Blog

Introduction

Kiba is a beginner-level challenge from TryHackMe. The point of this challenge is to “Identify the critical security flaw in the data visualization dashboard, that allows execute remote code execution.” By identifying the vulnerable service, and their public CVE’s, we can find an exploit that will give us a foothold onto the server and abuse Linux capabilities to escalate privileges to root.

Information Gathering

The first question of this challenge: What is the vulnerability that is specific to programming languages with prototype-based inheritance? I did not know the answer, but I did know where to find it. After a quick Google search, we got the answer. It is Prototype pollution.

To start this challenge, we will use Nmap to scan the server for its open ports.

On Port 5601, we can see that an application named Kibana is running on the server. Kibana provides “search and data visualization capabilities for data indexed in Elasticsearch… It also acts as the user interface for monitoring, managing, and securing an Elastic Stack cluster“.

The answer to the second question can be found hidden within the website’s source code.
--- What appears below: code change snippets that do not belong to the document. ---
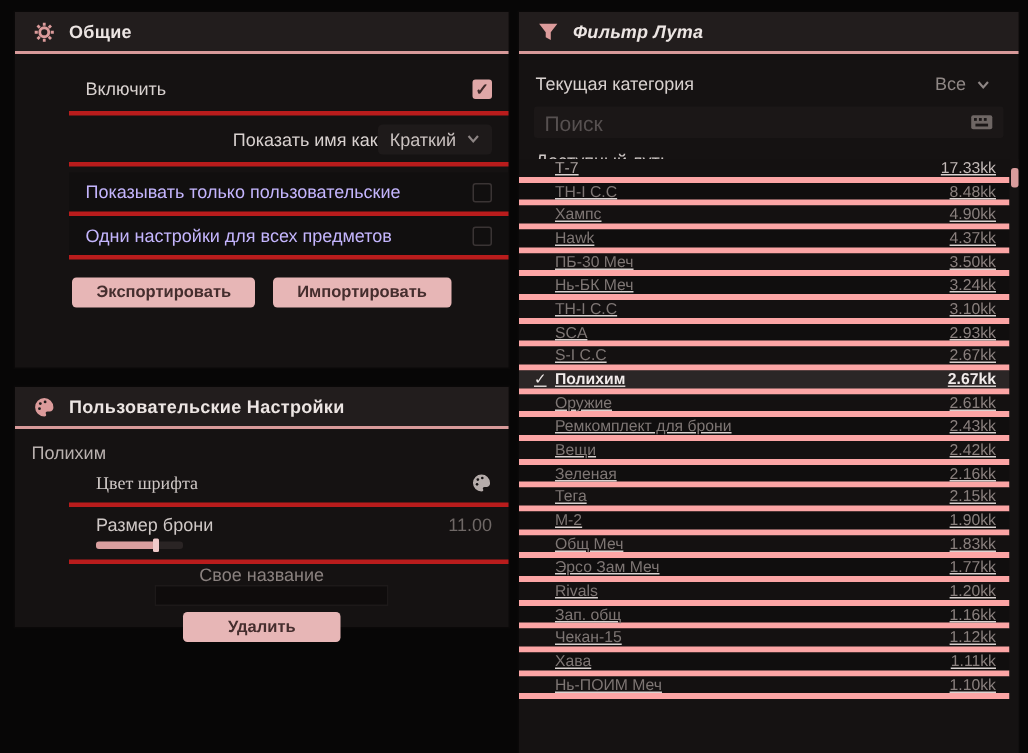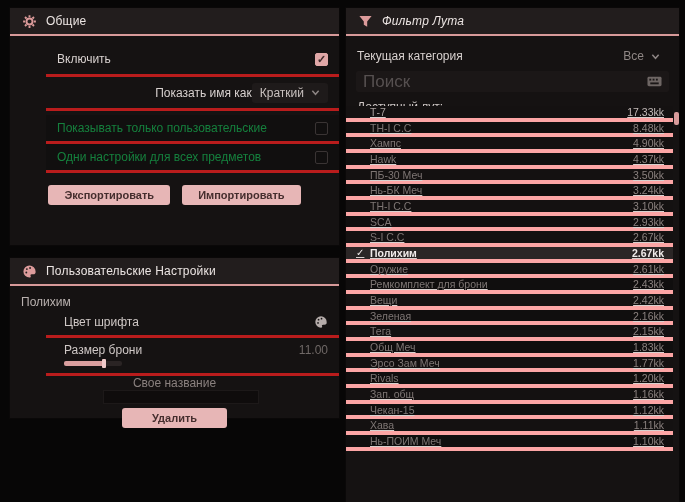--- a/index.html
+++ b/index.html
@@ -8,7 +8,7 @@
   .panel{position:absolute;background:#151212;box-shadow:0 0 0 1px #0a0808;}
   .panel-header{height:26px;background:#221d1d;display:flex;align-items:center;gap:9px;
                 padding:0 12px;border-bottom:2px solid #d89a9a;}
-  .panel-title{font-size:12px;font-weight:normal;color:#ece5e3;letter-spacing:.2px;}
+  .panel-title{font-size:12px;font-weight:bold;color:#ece5e3;letter-spacing:.2px;}
   .hicon{width:15px;height:15px;flex:0 0 auto;}
 
   

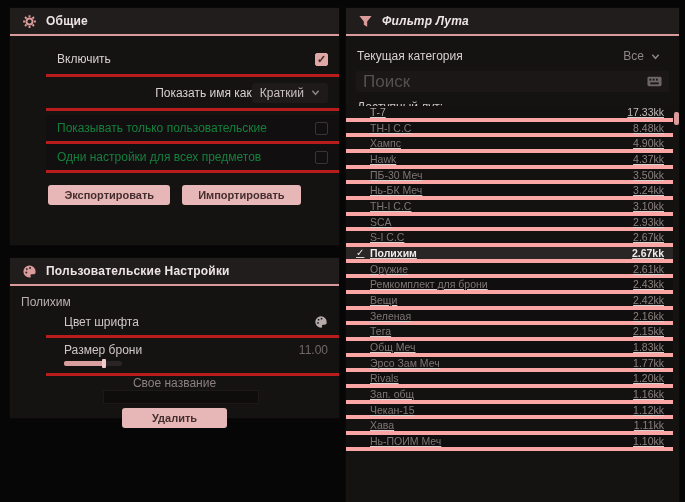--- a/index.html
+++ b/index.html
@@ -40,7 +40,7 @@
   .f-row{display:flex;align-items:center;justify-content:space-between;padding:0 11px;font-size:12px;}
   .search{display:flex;align-items:center;justify-content:space-between;background:#1b1717;
           margin:0 10px;height:21px;padding:0 7px;border-radius:2px;}
-  .search .ph{color:#565050;font-size:17px;}
+  .search .ph{color:#565050;font-size:14px;}
   .list-label{font-size:12px;color:#cfc8c6;padding:0 11px;}
   #loot-list{position:absolute;left:0;right:6px;top:98px;bottom:0;overflow:hidden;}
   .loot-row{display:flex;align-items:flex-start;height:15.68px;box-sizing:border-box;

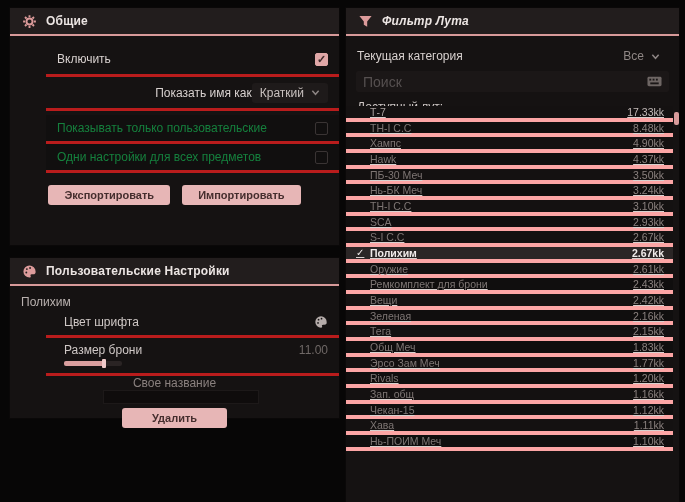--- a/index.html
+++ b/index.html
@@ -15,7 +15,7 @@
   .g-row{display:flex;align-items:center;justify-content:space-between;
          padding:0 11px;font-size:12px;}
   .sep{border-bottom:3px solid #b91c1c;margin-left:36px;}
-  .dimrow{background:#110f0f;color:#15803d;}
+  .dimrow{background:#110f0f;color:#c4b5fd;}
   .checkbox{width:13px;height:13px;border-radius:2px;border:1px solid #3a3434;
             display:flex;align-items:center;justify-content:center;
             font-size:11px;color:transparent;box-sizing:border-box;}

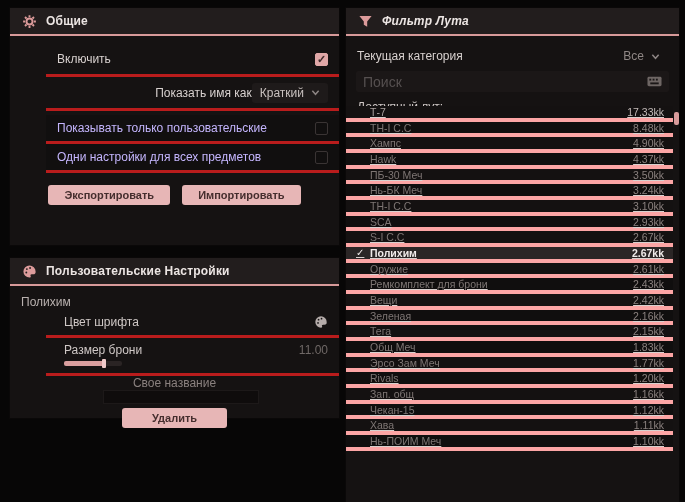--- a/index.html
+++ b/index.html
@@ -110,7 +110,7 @@
       <span class="panel-title">Пользовательские Настройки</span>
     </div>
     <div style="padding:9px 11px 0;font-size:12px;color:#b9b1af;">Полихим</div>
-    <div class="g-row sep" style="height:26px;padding-left:18px;">
+    <div class="g-row sep" style="height:26px;padding-left:18px;font-family:Liberation Serif, serif;">
       <span class="c-label">Цвет шрифта</span>
       <svg width="14" height="14" viewBox="0 0 16 16">
         <path d="M8 1.5a6.5 6.5 0 1 0 0 13c1.2 0 1.7-.8 1.2-1.7-.5-.9 0-1.8 1.1-1.8h1.5A2.7 2.7 0 0 0 14.5 8 6.5 6.5 0 0 0 8 1.5z" fill="#b5acaa"></path>

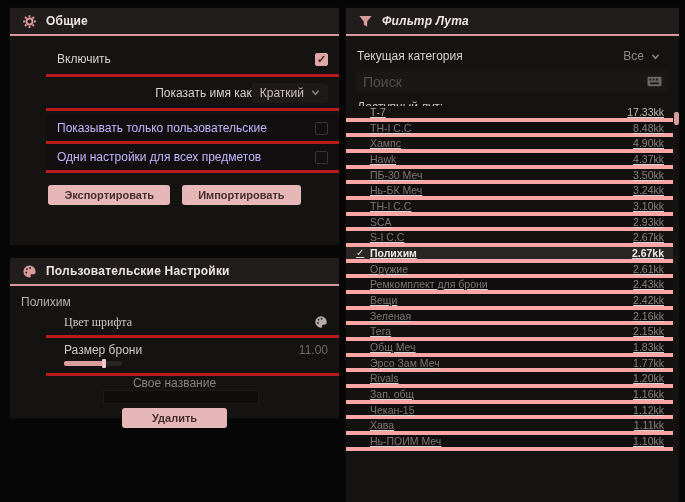--- a/index.html
+++ b/index.html
@@ -246,6 +246,11 @@
         </div>
         <div class="loot-row">
           <span class="check"></span>
+          <span class="name">М-2</span>
+          <span class="val">1.90kk</span>
+        </div>
+        <div class="loot-row">
+          <span class="check"></span>
           <span class="name">Общ Меч</span>
           <span class="val">1.83kk</span>
         </div>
The version of Kibana they are running is version number 6.5.4.

Now that we know the server is running Kibana version 6.5.4 it’s time to do some research and find if there are any public CVEs related to it.

Published on several large cybersecurity blogs, CVE-2019-7609 is a vulnerability that allows for remote code to be executed on servers running Kibana version 6.5.4. Luckily, one of the articles that posted about it links to a GitHub repository containing an exploit script.

Exploitation

All I had to do was download the GitHub repository, set up a netcat listener on port 4444, and run the script.

Post Exploitation

Finding the user.txt flag was trivial, all I had to do was change my directory to /home/Kiba and use the command cat user.txt.
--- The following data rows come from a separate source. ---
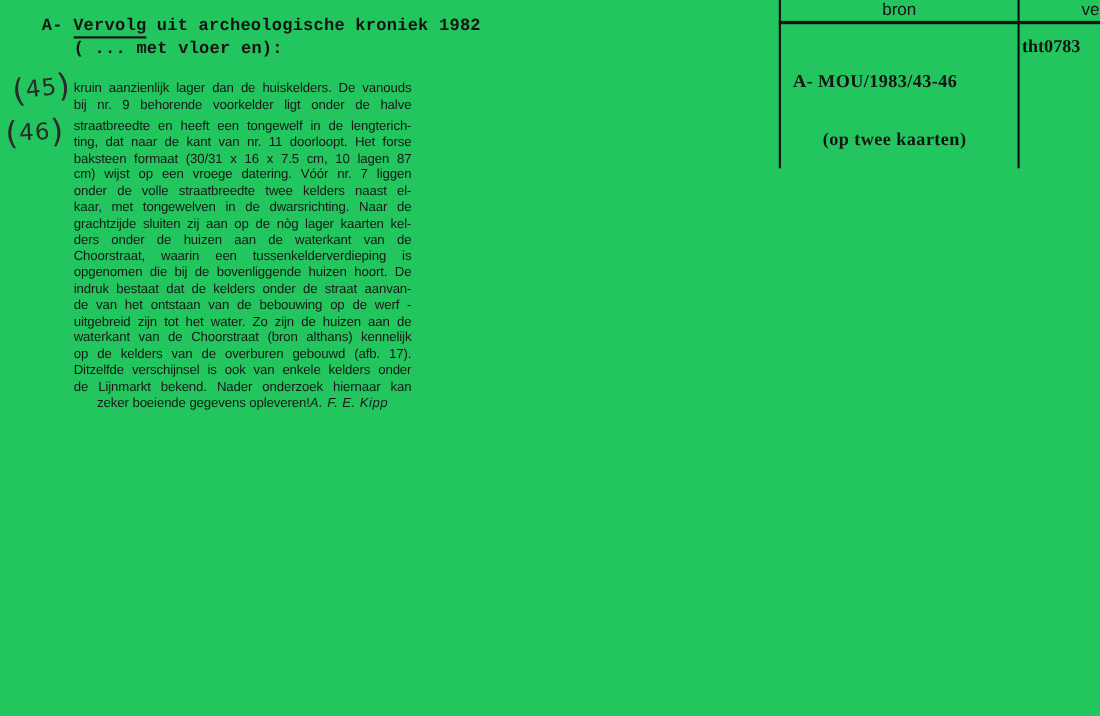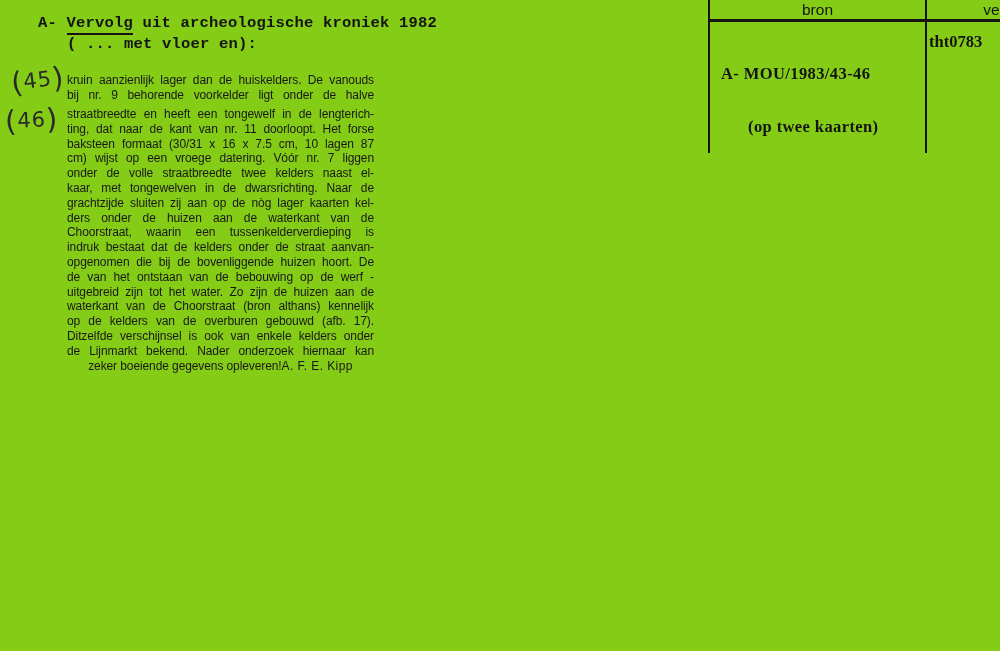--- a/index.html
+++ b/index.html
@@ -5,7 +5,7 @@
   html,body { margin:0; padding:0; background:#e8e8e8; }
   .page {
     position:relative; width:1000px; height:651px;
-    background:#84cc16; overflow:hidden;
+    background:#22c55e; overflow:hidden;
     font-family:"Liberation Sans", sans-serif;
     color:#1c1c1c;
   }

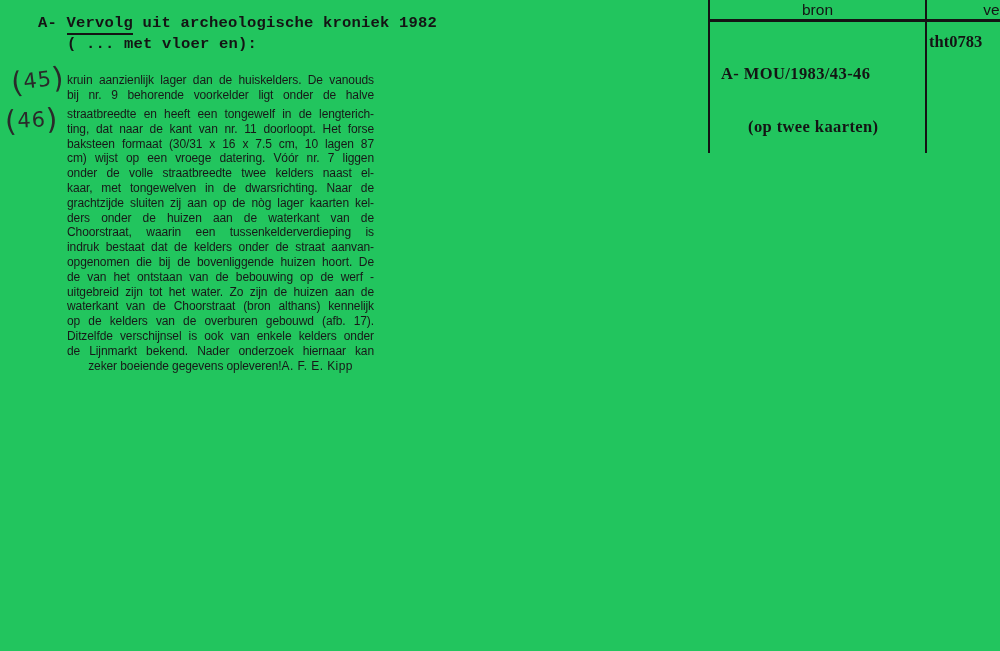--- a/index.html
+++ b/index.html
@@ -82,8 +82,8 @@
         <div class="jline">grachtzijde sluiten zij aan op de nòg lager kaarten kel-</div>
         <div class="jline">ders onder de huizen aan de waterkant van de</div>
         <div class="jline">Choorstraat, waarin een tussenkelderverdieping is</div>
+        <div class="jline">opgenomen die bij de bovenliggende huizen hoort. De</div>
         <div class="jline">indruk bestaat dat de kelders onder de straat aanvan-</div>
-        <div class="jline">opgenomen die bij de bovenliggende huizen hoort. De</div>
         <div class="jline">de van het ontstaan van de bebouwing op de werf -</div>
         <div class="jline">uitgebreid zijn tot het water. Zo zijn de huizen aan de</div>
         <div class="jline">waterkant van de Choorstraat (bron althans) kennelijk</div>

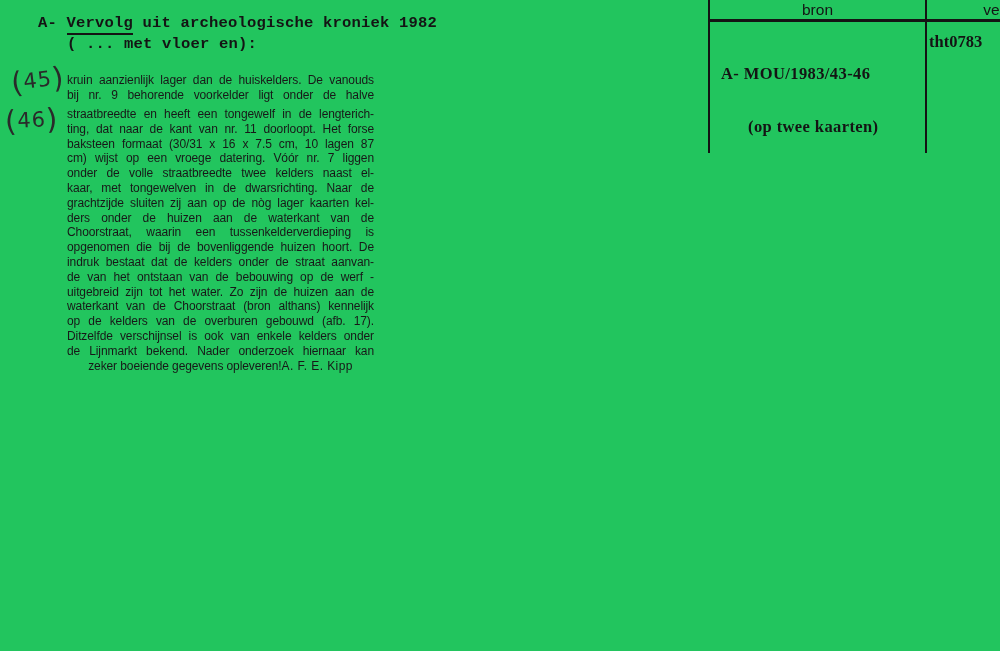--- a/index.html
+++ b/index.html
@@ -35,7 +35,7 @@
   .jline { text-align:justify; text-align-last:justify; }
   .clip-block2 { margin-top:4.5px; }
   .clip-lastline { display:flex; justify-content:center; align-items:baseline; }
-  .signature { letter-spacing:0.4px; }
+  .signature { font-style:italic; letter-spacing:0.4px; }
   
   .vline { position:absolute; width:2px; background:#141414; }
   .vline-left { left:708px; top:0; height:153px; }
Questions 5 and 6 give us a direction we can take to gain root privileges. Question 5 does not need to be answered, but it should be noted. Question 6: How would you recursively list all of these capabilities? The getcap -r / command will recursively examine file capabilities within the directory.

When running this command in the Kiba home directory, we can see that python3 = cap_setuid+ep. This means that I manipulate my user identifier to any number used to identify the user to the system and to determine which system resources I have access to.

This snippet from GTFObins allows me to use python to escalate my privileges to root by setting my uid to 0.

Now that we have rooted the box, we can change to the root directory and read the root.txt flag.

Conclusion

In conclusion, this was a really fun and straightforward challenge to complete. The questions were able to guide me in the right direction without giving too much away. Through this, I learned about Linux capabilities and how to exploit its privileges.